COLORADO: It is unlawful to knowingly provide false, incomplete, or misleading
facts or information to an insurance company for the purpose of defrauding or
attempting to defraud the company. Penalties may include imprisonment, fines,
denial of insurance, and civil damages. Any insurance company or agent of an
insurance company who knowingly provides false, incomplete, or misleading facts
or information to a policy holder or claimant for the purpose of defrauding or
attempting to defraud the policy holder or claimant with regard to a settlement
or award payable from insurance proceeds shall be reported to the Colorado
Division of Insurance within the Department of Regulatory Agencies.

CONNECTICUT: Any person who knowingly gives false or deceptive information when
completing this form for the purpose of defrauding the company may be guilty of
insurance fraud. This is to be determined by a court of competent jurisdiction.

NEW JERSEY: Any person who includes any false or misleading information on an
application for an insurance policy is subject to criminal and civil penalties.

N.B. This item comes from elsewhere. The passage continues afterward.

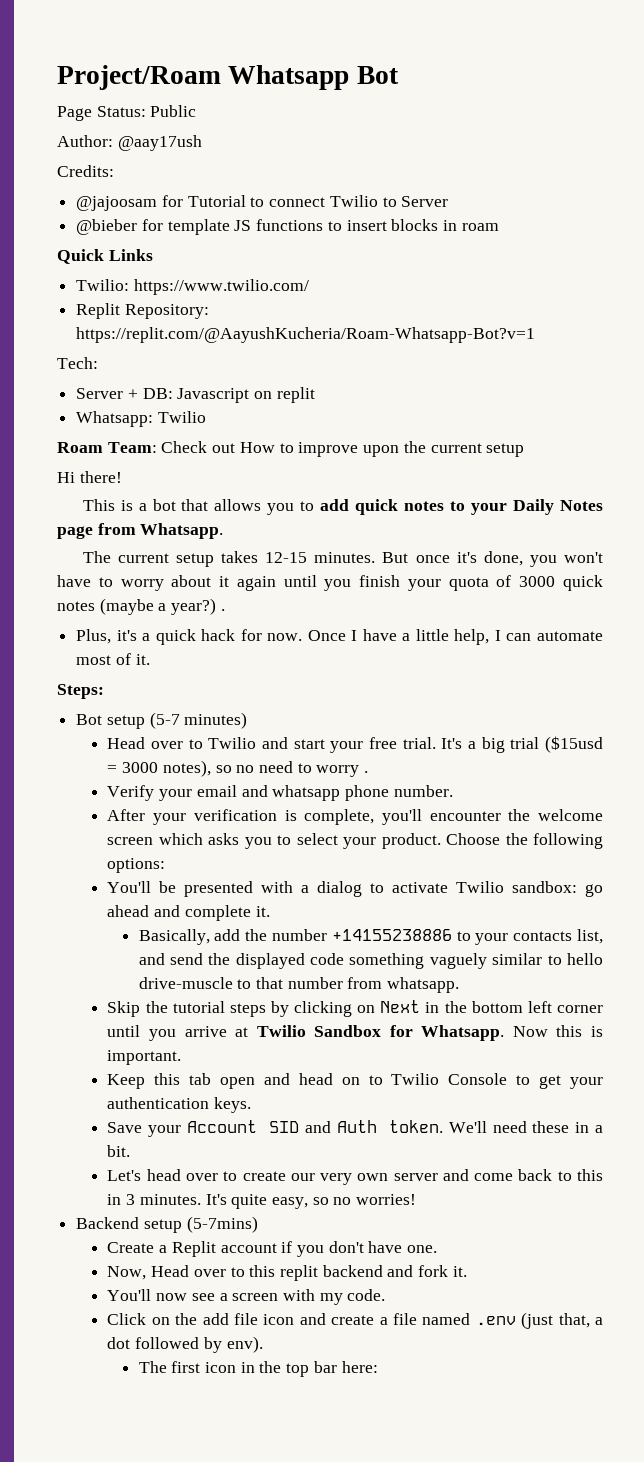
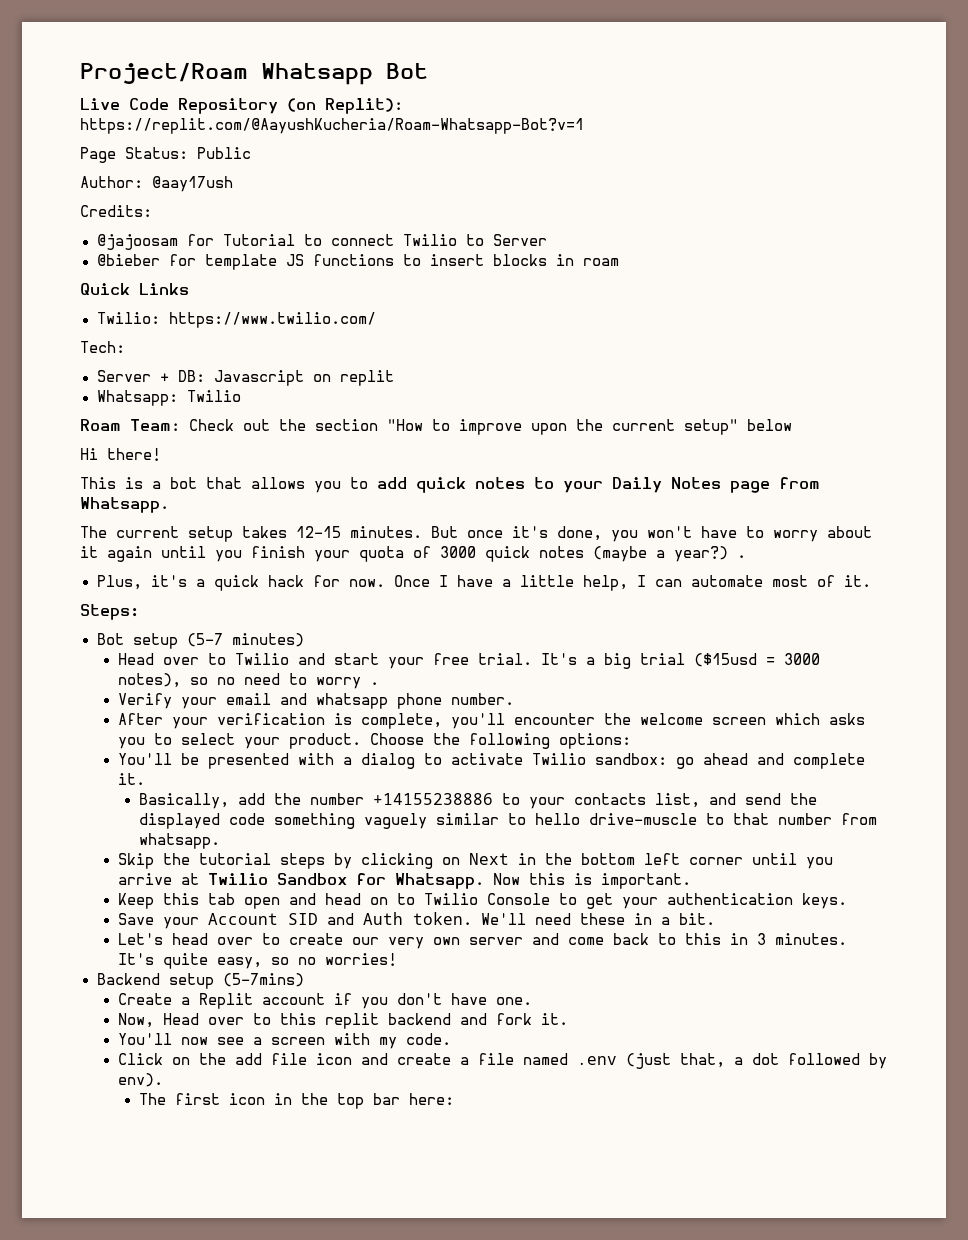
+ Live Code Repository (on Replit): https://replit.com/@AayushKucheria/Roam-Whatsapp-Bot?v=1
- Replit Repository: https://replit.com/@AayushKucheria/Roam-Whatsapp-Bot?v=1
- Roam Team: Check out How to improve upon the current setup
+ Roam Team: Check out the section "How to improve upon the current setup" below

NEW MEXICO: Any person who knowingly presents a false or fraudulent claim for
payment of a loss or benefit or knowingly presents false information in an
application for insurance is guilty of a crime and may be subject to civil fines
and criminal penalties.

OKLAHOMA: WARNING -- Any person who knowingly, and with intent to injure,
defraud or deceive any insurer, makes any claim for the proceeds of an insurance
policy containing any false, incomplete or misleading information is guilty of a
felony.

PENNSYLVANIA: Any person who knowingly and with intent to defraud any insurance
company or other person files an application for insurance or statement of claim
containing any materially false information or conceals for the purpose of
misleading, information concerning any fact material thereto commits a
fraudulent insurance act, which is a crime and subjects such person to criminal
and civil penalties.

VIRGINIA: Any person who, with the intent to defraud or knowing that he is
facilitating a fraud against an insurer, submits an application or files a claim
containing a false or deceptive statement may have violated state law.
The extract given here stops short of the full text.